Phillips, a native of Marilla, NY and a follower of everything regarding the New York Yankees as a child, eventually settled on the Bronx Bombers as his future employers and immediately after the end of Clarkson’s 1943 season, he headed to Norfolk of the old Piedmont League to begin his professional career. Following a stint in the armed services, Phillips returned to the minors with the famous Newark Bears before getting the call to the major leagues in 1947. That season, Phillips won a World Series ring with the Yankees and began a nine-year major league career with numerous stops across the country. He finished his career with a .283 batting average in 343 career games.

The highlight of Phillips’ baseball career was his “Ultimate” Grand Slam home run. For those unfamiliar, an “ultimate” grand slam is a walk-off, bases loaded home run that gives the home team a one-run victory. Phillips is one of just 23 players in major league history to accomplish the feat, joining the likes of Hall of Famers Babe Ruth, Roberto Clemente, Roger Connor and all-stars Bobby Thomson, Alan Trammell, and Adam Dunn. Phillips remains the only player in major league history to hit his “ultimate” grand slam as a pinch-hitter, as he was actually going to enter the game as a relief pitcher in the following inning if necessary.
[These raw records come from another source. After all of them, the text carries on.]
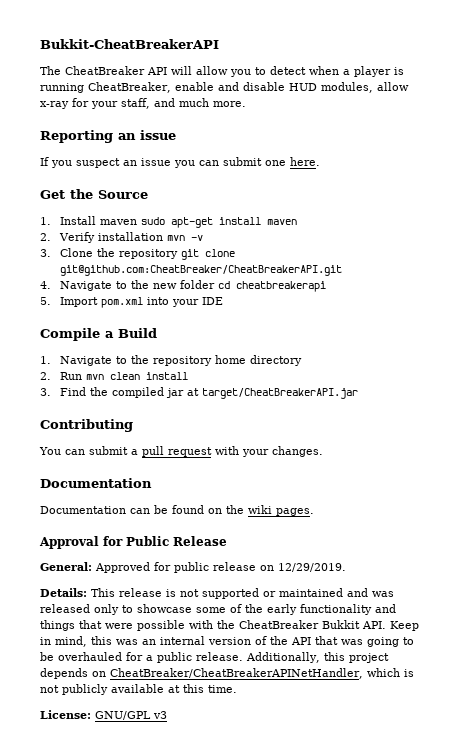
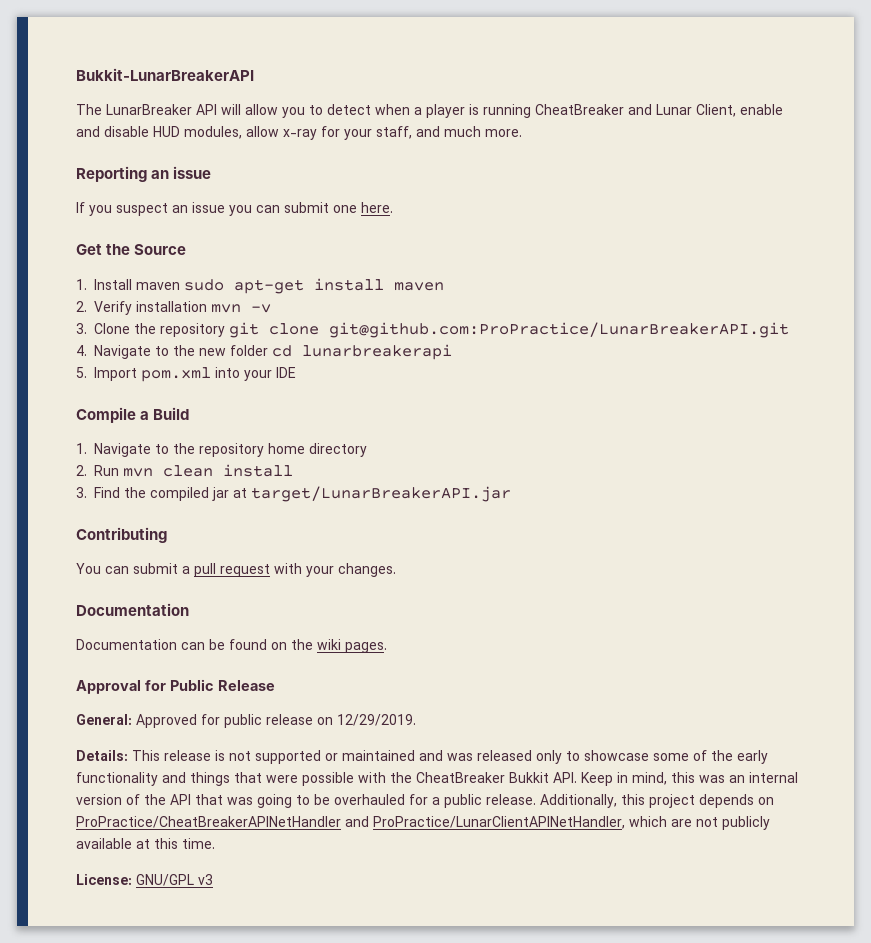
- Bukkit-CheatBreakerAPI
+ Bukkit-LunarBreakerAPI
- The CheatBreaker API will allow you to detect when a player is running CheatBreaker, enable and disable HUD modules, allow x-ray for your staff, and much more.
+ The LunarBreaker API will allow you to detect when a player is running CheatBreaker and Lunar Client, enable and disable HUD modules, allow x-ray for your staff, and much more.
- 3. Clone the repository git clone git@github.com:CheatBreaker/CheatBreakerAPI.git
+ 3. Clone the repository git clone git@github.com:ProPractice/LunarBreakerAPI.git
- 4. Navigate to the new folder cd cheatbreakerapi
+ 4. Navigate to the new folder cd lunarbreakerapi
- 3. Find the compiled jar at target/CheatBreakerAPI.jar
+ 3. Find the compiled jar at target/LunarBreakerAPI.jar
- Additionally, this project depends on CheatBreaker/CheatBreakerAPINetHandler, which is not publicly available at this time.
+ Additionally, this project depends on ProPractice/CheatBreakerAPINetHandler and ProPractice/LunarClientAPINetHandler, which are not publicly available at this time.

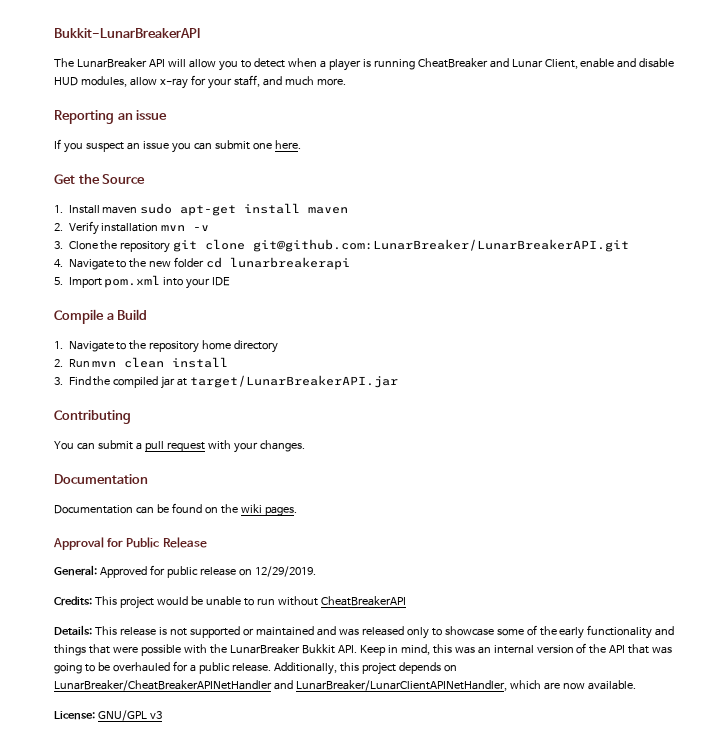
- 3. Clone the repository git clone git@github.com:ProPractice/LunarBreakerAPI.git
+ 3. Clone the repository git clone git@github.com:LunarBreaker/LunarBreakerAPI.git
+ Credits: This project would be unable to run without CheatBreakerAPI
- Details: This release is not supported or maintained and was released only to showcase some of the early functionality and things that were possible with the CheatBreaker Bukkit API. Keep in mind, this was an internal version of the API that was going to be overhauled for a public release.
+ Details: This release is not supported or maintained and was released only to showcase some of the early functionality and things that were possible with the LunarBreaker Bukkit API. Keep in mind, this was an internal version of the API that was going to be overhauled for a public release.
- Additionally, this project depends on ProPractice/CheatBreakerAPINetHandler and ProPractice/LunarClientAPINetHandler, which are not publicly available at this time.
+ Additionally, this project depends on LunarBreaker/CheatBreakerAPINetHandler and LunarBreaker/LunarClientAPINetHandler, which are now available.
After a brief minor league managerial career, Phillips returned to Potsdam to begin a lengthy career as a coach and administrator at Clarkson. Spanning 24 seasons as the Golden Knights’ baseball coach, Phillips amassed nearly 200 victories and molded over 300 student-athletes in the sport of baseball. He also coached several hundred more in both cross country and golf, guiding the golf team into the early 21st century as an assistant coach.

In 1992, Phillips became one of the first 15 inductees into the Clarkson University Athletic Hall of Fame. The choice was an easy one for the committee to make as Phillips, perhaps more than anyone else, summed up the athletic tradition at the University. Additionally, he was awarded with professor emeritus status in 1988.

Phillips received a long-overdue tribute on May 3rd, 2008, when the Golden Knights dedicated the then upcoming field project in his honor, renaming the field “Jack Phillips Stadium at Snell Field.” Since that dedication and the celebration of his life that followed, Jack Phillips Stadium has seen numerous upgrades and will continue to see more refurbishments in the coming years, including a 27-foot long, 10-inning scoreboard this autumn.

Jack Phillips counted many as friends, from baseball greats Joe Dimaggio, Yogi Berra, and Ralph Kiner, former teammates and players which he coached, and to those who only knew him in his later years as a Potsdam icon and local heirloom. All were better to have known him and he will certainly be missed.